The example project uses Maven for its build process which will run locally or as part of a Jenkins build process.

Further examples of implementations can be found looking at the code for the Zowe microservice.

Eclipse hint..

Using Maven to build in an Eclipse environment can leave your files full of red x's. Generally this is caused because the Eclipse compiler mechanism has no visibility of dependencies described in the pom.xml file. There is a magic function to help with this. Right click on your project and select the Maven Update option. This will allow the Eclipse project to be updated and get rid of many of the x's.

Generic jar files

It is likely that the Zowe team will provide utility jar files that will either be present on the server or require specific inclusion as described in 'Additional Jars'. Currently generic jar files such as Zowe utilities should be included in your war file. This may be revised later based upon future requirements.

## Unit Testing

Aim for 100% coverage. In many cases it may be impossible or impractical to achieve either because code is auto-generated or covered in other tests. Use Jacoco to highlight where there are gaps.
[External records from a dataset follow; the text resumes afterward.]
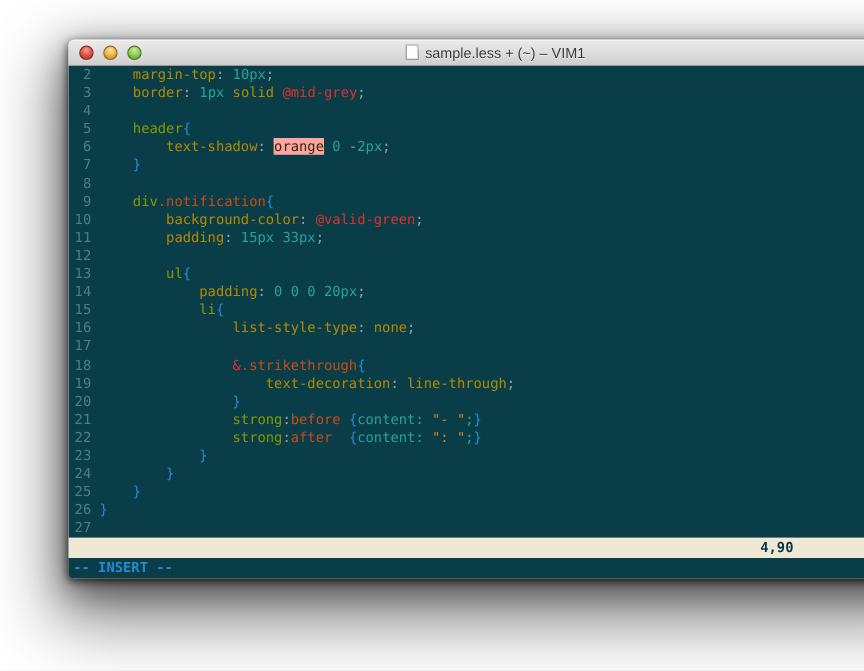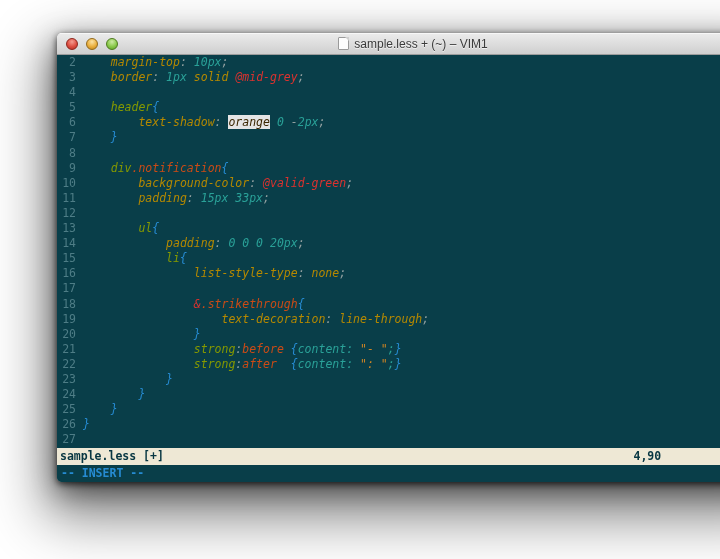"margin-top: 10px;" .codetext { font-style: italic -> none }
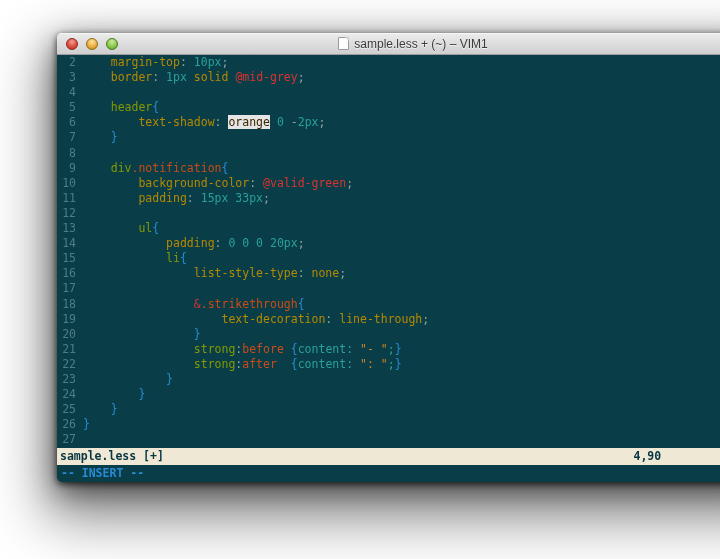"orange" .tok-hl { background: #e5e5e5 -> #fca5a5 }
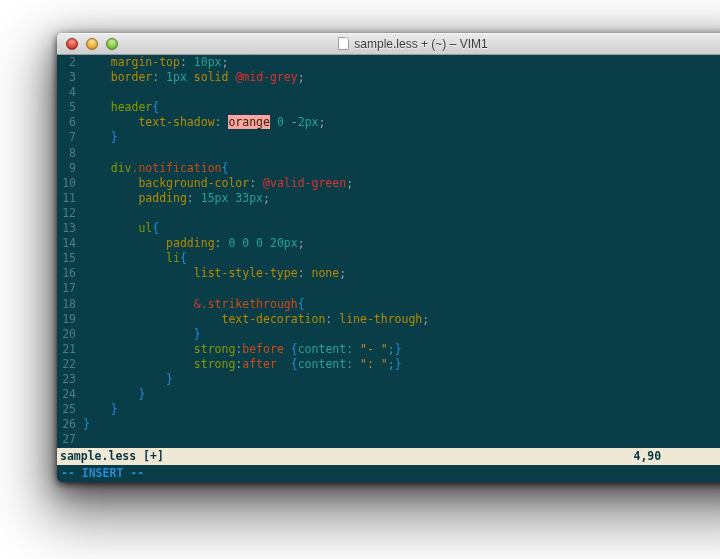"sample.less [+]" span { html: <span>sample.less [+]</span> -> none }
Note the references to Jacoco in the atlas-jzos-sample pom.xml file. Remember it operates in two phases, initializing before the unit tests are run and reporting afterwards.

Examples of unit testing, the use of Mockito and PowerMock are in the src/test/java folder for the jzos sample.

FV testing

For the purpose of testing applications in a live fully configured environment scenario it is necessary to create another testing specific project. You will notice that only the src/main/tests folder is populated. When running a Maven build the tests contained here are exercised.

  • Using the maven-archetype-quickstart as your Maven template or by creating a new Java project and adding the pom.xml file in Eclipse, create a project to contain FV and/or Integration tests.

  • Alternatively, you can always download the code, rename it and use as the basis of your new project.